**Exercise prompt**. The whole listing should be retyped word for word, apart from the pictures it holds.

**Data to process**.
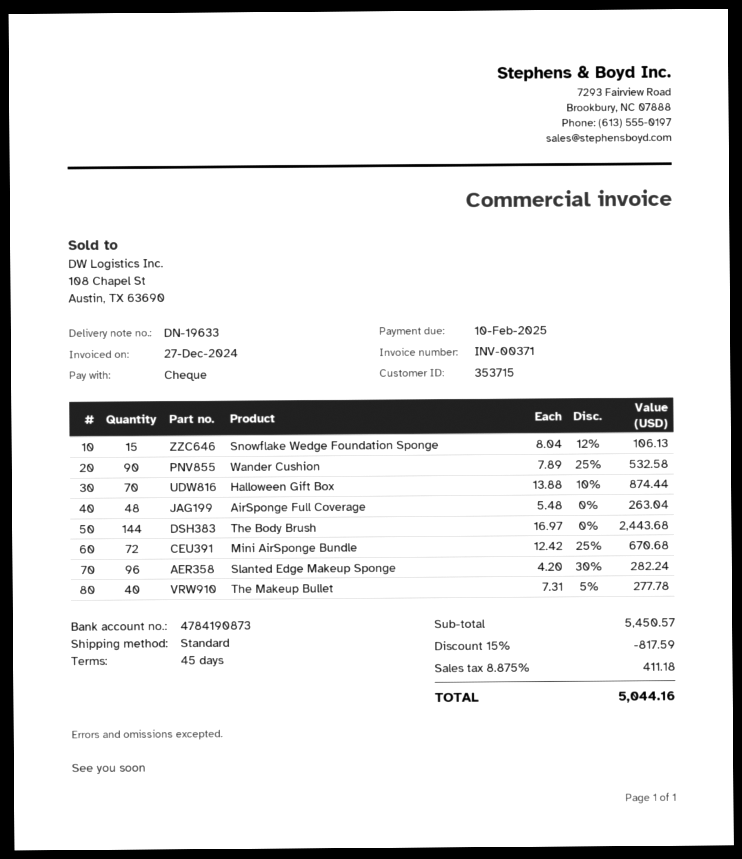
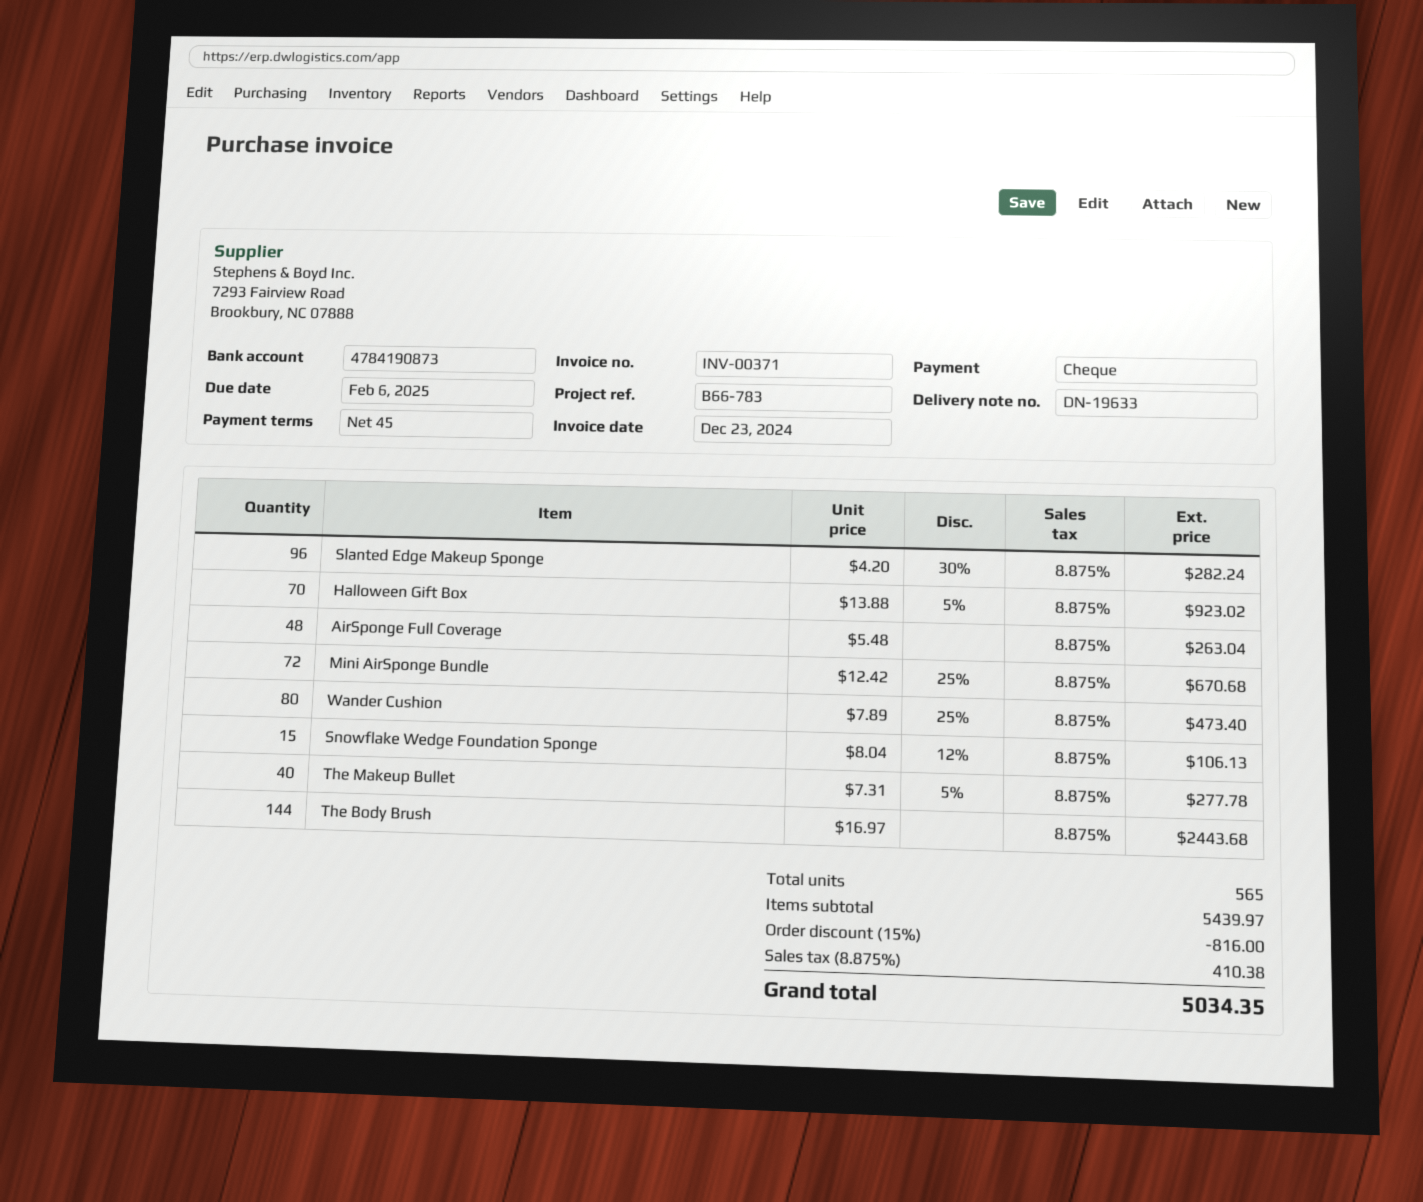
invoice date: 2024-12-27 -> 2024-12-23
due date: 2025-02-10 -> 2025-02-06
Wander Cushion: 90 x 7.89 - 25% = 532.58 -> 80 x 7.89 - 25% = 473.40
Halloween Gift Box: 70 x 13.88 - 10% = 874.44 -> 70 x 13.88 - 5% = 923.02
subtotal: 5450.57 -> 5439.97
discount: 15% = 817.59 -> 15% = 816.00
tax: 8.875% = 411.18 -> 8.875% = 410.38
total: 5044.16 -> 5034.35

**Task solution**.
invoice date: 2024-12-27 -> 2024-12-23
due date: 2025-02-10 -> 2025-02-06
Wander Cushion: 90 x 7.89 - 25% = 532.58 -> 80 x 7.89 - 25% = 473.40
Halloween Gift Box: 70 x 13.88 - 10% = 874.44 -> 70 x 13.88 - 5% = 923.02
subtotal: 5450.57 -> 5439.97
discount: 15% = 817.59 -> 15% = 816.00
tax: 8.875% = 411.18 -> 8.875% = 410.38
total: 5044.16 -> 5034.35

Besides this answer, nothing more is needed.